_Items listed in a dataset_
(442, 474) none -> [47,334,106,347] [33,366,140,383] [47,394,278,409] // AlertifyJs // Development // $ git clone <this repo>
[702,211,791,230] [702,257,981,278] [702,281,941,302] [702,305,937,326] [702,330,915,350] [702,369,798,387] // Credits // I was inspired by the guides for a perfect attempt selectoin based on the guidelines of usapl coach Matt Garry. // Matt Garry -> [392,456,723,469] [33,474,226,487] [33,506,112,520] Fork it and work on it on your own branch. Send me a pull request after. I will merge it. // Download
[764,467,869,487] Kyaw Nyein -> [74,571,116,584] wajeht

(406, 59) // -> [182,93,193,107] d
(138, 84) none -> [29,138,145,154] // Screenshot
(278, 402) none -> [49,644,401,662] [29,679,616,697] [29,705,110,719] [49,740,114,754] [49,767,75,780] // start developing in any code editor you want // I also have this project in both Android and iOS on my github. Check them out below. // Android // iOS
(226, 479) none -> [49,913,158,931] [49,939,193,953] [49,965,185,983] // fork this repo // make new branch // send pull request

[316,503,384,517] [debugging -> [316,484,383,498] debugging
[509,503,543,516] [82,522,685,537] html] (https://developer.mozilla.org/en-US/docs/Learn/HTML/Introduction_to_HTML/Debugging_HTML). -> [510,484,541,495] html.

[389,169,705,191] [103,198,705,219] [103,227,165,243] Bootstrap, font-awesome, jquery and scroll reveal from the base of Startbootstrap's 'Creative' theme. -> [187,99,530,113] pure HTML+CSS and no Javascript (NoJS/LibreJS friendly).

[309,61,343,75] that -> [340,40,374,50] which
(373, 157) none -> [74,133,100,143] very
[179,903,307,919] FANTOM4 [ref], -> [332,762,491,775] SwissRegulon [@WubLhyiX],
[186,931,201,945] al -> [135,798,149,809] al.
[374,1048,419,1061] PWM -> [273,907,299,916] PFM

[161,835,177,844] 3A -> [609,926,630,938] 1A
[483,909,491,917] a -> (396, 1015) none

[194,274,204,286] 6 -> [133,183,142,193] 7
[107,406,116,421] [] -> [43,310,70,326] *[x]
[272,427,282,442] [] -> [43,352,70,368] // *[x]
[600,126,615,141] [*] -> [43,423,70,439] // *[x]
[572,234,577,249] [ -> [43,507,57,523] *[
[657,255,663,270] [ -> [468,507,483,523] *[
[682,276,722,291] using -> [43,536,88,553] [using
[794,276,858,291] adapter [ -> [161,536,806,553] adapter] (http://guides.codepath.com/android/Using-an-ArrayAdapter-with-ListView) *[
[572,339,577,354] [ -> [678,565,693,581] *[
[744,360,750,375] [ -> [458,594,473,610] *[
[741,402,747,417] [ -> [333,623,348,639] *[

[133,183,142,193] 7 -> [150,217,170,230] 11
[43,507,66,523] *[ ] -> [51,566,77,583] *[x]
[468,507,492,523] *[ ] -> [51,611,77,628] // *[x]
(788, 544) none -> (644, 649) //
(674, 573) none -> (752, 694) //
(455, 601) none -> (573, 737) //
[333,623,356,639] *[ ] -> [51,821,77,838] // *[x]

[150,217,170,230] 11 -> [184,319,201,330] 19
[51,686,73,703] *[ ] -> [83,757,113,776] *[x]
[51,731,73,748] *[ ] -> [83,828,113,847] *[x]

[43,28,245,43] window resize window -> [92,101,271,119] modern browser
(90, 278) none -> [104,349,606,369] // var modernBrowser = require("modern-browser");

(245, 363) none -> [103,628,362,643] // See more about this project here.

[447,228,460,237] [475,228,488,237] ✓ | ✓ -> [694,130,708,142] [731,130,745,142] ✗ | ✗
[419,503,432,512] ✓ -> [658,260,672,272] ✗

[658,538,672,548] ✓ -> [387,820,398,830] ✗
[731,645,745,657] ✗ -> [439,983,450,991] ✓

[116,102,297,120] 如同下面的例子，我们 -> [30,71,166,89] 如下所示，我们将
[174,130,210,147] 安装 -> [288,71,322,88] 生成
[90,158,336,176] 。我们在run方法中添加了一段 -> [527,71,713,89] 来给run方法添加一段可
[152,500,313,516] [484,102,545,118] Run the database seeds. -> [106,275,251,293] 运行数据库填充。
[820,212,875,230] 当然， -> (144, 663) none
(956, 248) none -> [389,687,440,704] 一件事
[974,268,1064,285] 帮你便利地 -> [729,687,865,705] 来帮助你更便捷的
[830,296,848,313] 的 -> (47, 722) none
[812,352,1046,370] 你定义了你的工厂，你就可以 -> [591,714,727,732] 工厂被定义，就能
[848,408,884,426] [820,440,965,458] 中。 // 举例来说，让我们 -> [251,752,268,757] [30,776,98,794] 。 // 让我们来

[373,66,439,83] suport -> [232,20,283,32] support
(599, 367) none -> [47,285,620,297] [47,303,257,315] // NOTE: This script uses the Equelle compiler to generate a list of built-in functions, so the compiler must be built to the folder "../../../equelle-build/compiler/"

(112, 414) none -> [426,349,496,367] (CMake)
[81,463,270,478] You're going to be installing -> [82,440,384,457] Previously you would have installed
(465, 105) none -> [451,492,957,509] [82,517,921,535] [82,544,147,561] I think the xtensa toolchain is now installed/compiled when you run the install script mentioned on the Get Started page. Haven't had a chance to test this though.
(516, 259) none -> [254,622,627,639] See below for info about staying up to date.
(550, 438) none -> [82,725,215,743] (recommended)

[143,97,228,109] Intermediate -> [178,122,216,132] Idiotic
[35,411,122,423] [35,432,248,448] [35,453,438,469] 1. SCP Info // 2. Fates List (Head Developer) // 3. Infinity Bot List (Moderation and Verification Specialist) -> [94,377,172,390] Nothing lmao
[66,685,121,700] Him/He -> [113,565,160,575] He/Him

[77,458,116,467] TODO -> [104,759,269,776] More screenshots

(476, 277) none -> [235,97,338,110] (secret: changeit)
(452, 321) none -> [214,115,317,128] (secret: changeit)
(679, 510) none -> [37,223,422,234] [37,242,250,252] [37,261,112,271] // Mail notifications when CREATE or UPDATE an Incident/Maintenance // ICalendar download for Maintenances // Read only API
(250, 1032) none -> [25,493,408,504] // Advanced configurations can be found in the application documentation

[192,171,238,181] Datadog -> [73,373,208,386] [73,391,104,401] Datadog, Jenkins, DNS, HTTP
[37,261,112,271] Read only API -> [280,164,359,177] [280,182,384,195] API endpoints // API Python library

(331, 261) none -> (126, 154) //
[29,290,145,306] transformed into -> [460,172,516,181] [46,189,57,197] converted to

_TASK TO COMPLETE_
Reproduce each entry exactly, leaving out nothing.

_ANSWER SECTION_
(442, 474) none -> [47,334,106,347] [33,366,140,383] [47,394,278,409] // AlertifyJs // Development // $ git clone <this repo>
[702,211,791,230] [702,257,981,278] [702,281,941,302] [702,305,937,326] [702,330,915,350] [702,369,798,387] // Credits // I was inspired by the guides for a perfect attempt selectoin based on the guidelines of usapl coach Matt Garry. // Matt Garry -> [392,456,723,469] [33,474,226,487] [33,506,112,520] Fork it and work on it on your own branch. Send me a pull request after. I will merge it. // Download
[764,467,869,487] Kyaw Nyein -> [74,571,116,584] wajeht

(406, 59) // -> [182,93,193,107] d
(138, 84) none -> [29,138,145,154] // Screenshot
(278, 402) none -> [49,644,401,662] [29,679,616,697] [29,705,110,719] [49,740,114,754] [49,767,75,780] // start developing in any code editor you want // I also have this project in both Android and iOS on my github. Check them out below. // Android // iOS
(226, 479) none -> [49,913,158,931] [49,939,193,953] [49,965,185,983] // fork this repo // make new branch // send pull request

[316,503,384,517] [debugging -> [316,484,383,498] debugging
[509,503,543,516] [82,522,685,537] html] (https://developer.mozilla.org/en-US/docs/Learn/HTML/Introduction_to_HTML/Debugging_HTML). -> [510,484,541,495] html.

[389,169,705,191] [103,198,705,219] [103,227,165,243] Bootstrap, font-awesome, jquery and scroll reveal from the base of Startbootstrap's 'Creative' theme. -> [187,99,530,113] pure HTML+CSS and no Javascript (NoJS/LibreJS friendly).

[309,61,343,75] that -> [340,40,374,50] which
(373, 157) none -> [74,133,100,143] very
[179,903,307,919] FANTOM4 [ref], -> [332,762,491,775] SwissRegulon [@WubLhyiX],
[186,931,201,945] al -> [135,798,149,809] al.
[374,1048,419,1061] PWM -> [273,907,299,916] PFM

[161,835,177,844] 3A -> [609,926,630,938] 1A
[483,909,491,917] a -> (396, 1015) none

[194,274,204,286] 6 -> [133,183,142,193] 7
[107,406,116,421] [] -> [43,310,70,326] *[x]
[272,427,282,442] [] -> [43,352,70,368] // *[x]
[600,126,615,141] [*] -> [43,423,70,439] // *[x]
[572,234,577,249] [ -> [43,507,57,523] *[
[657,255,663,270] [ -> [468,507,483,523] *[
[682,276,722,291] using -> [43,536,88,553] [using
[794,276,858,291] adapter [ -> [161,536,806,553] adapter] (http://guides.codepath.com/android/Using-an-ArrayAdapter-with-ListView) *[
[572,339,577,354] [ -> [678,565,693,581] *[
[744,360,750,375] [ -> [458,594,473,610] *[
[741,402,747,417] [ -> [333,623,348,639] *[

[133,183,142,193] 7 -> [150,217,170,230] 11
[43,507,66,523] *[ ] -> [51,566,77,583] *[x]
[468,507,492,523] *[ ] -> [51,611,77,628] // *[x]
(788, 544) none -> (644, 649) //
(674, 573) none -> (752, 694) //
(455, 601) none -> (573, 737) //
[333,623,356,639] *[ ] -> [51,821,77,838] // *[x]

[150,217,170,230] 11 -> [184,319,201,330] 19
[51,686,73,703] *[ ] -> [83,757,113,776] *[x]
[51,731,73,748] *[ ] -> [83,828,113,847] *[x]

[43,28,245,43] window resize window -> [92,101,271,119] modern browser
(90, 278) none -> [104,349,606,369] // var modernBrowser = require("modern-browser");

(245, 363) none -> [103,628,362,643] // See more about this project here.

[447,228,460,237] [475,228,488,237] ✓ | ✓ -> [694,130,708,142] [731,130,745,142] ✗ | ✗
[419,503,432,512] ✓ -> [658,260,672,272] ✗

[658,538,672,548] ✓ -> [387,820,398,830] ✗
[731,645,745,657] ✗ -> [439,983,450,991] ✓

[116,102,297,120] 如同下面的例子，我们 -> [30,71,166,89] 如下所示，我们将
[174,130,210,147] 安装 -> [288,71,322,88] 生成
[90,158,336,176] 。我们在run方法中添加了一段 -> [527,71,713,89] 来给run方法添加一段可
[152,500,313,516] [484,102,545,118] Run the database seeds. -> [106,275,251,293] 运行数据库填充。
[820,212,875,230] 当然， -> (144, 663) none
(956, 248) none -> [389,687,440,704] 一件事
[974,268,1064,285] 帮你便利地 -> [729,687,865,705] 来帮助你更便捷的
[830,296,848,313] 的 -> (47, 722) none
[812,352,1046,370] 你定义了你的工厂，你就可以 -> [591,714,727,732] 工厂被定义，就能
[848,408,884,426] [820,440,965,458] 中。 // 举例来说，让我们 -> [251,752,268,757] [30,776,98,794] 。 // 让我们来

[373,66,439,83] suport -> [232,20,283,32] support
(599, 367) none -> [47,285,620,297] [47,303,257,315] // NOTE: This script uses the Equelle compiler to generate a list of built-in functions, so the compiler must be built to the folder "../../../equelle-build/compiler/"

(112, 414) none -> [426,349,496,367] (CMake)
[81,463,270,478] You're going to be installing -> [82,440,384,457] Previously you would have installed
(465, 105) none -> [451,492,957,509] [82,517,921,535] [82,544,147,561] I think the xtensa toolchain is now installed/compiled when you run the install script mentioned on the Get Started page. Haven't had a chance to test this though.
(516, 259) none -> [254,622,627,639] See below for info about staying up to date.
(550, 438) none -> [82,725,215,743] (recommended)

[143,97,228,109] Intermediate -> [178,122,216,132] Idiotic
[35,411,122,423] [35,432,248,448] [35,453,438,469] 1. SCP Info // 2. Fates List (Head Developer) // 3. Infinity Bot List (Moderation and Verification Specialist) -> [94,377,172,390] Nothing lmao
[66,685,121,700] Him/He -> [113,565,160,575] He/Him

[77,458,116,467] TODO -> [104,759,269,776] More screenshots

(476, 277) none -> [235,97,338,110] (secret: changeit)
(452, 321) none -> [214,115,317,128] (secret: changeit)
(679, 510) none -> [37,223,422,234] [37,242,250,252] [37,261,112,271] // Mail notifications when CREATE or UPDATE an Incident/Maintenance // ICalendar download for Maintenances // Read only API
(250, 1032) none -> [25,493,408,504] // Advanced configurations can be found in the application documentation

[192,171,238,181] Datadog -> [73,373,208,386] [73,391,104,401] Datadog, Jenkins, DNS, HTTP
[37,261,112,271] Read only API -> [280,164,359,177] [280,182,384,195] API endpoints // API Python library

(331, 261) none -> (126, 154) //
[29,290,145,306] transformed into -> [460,172,516,181] [46,189,57,197] converted to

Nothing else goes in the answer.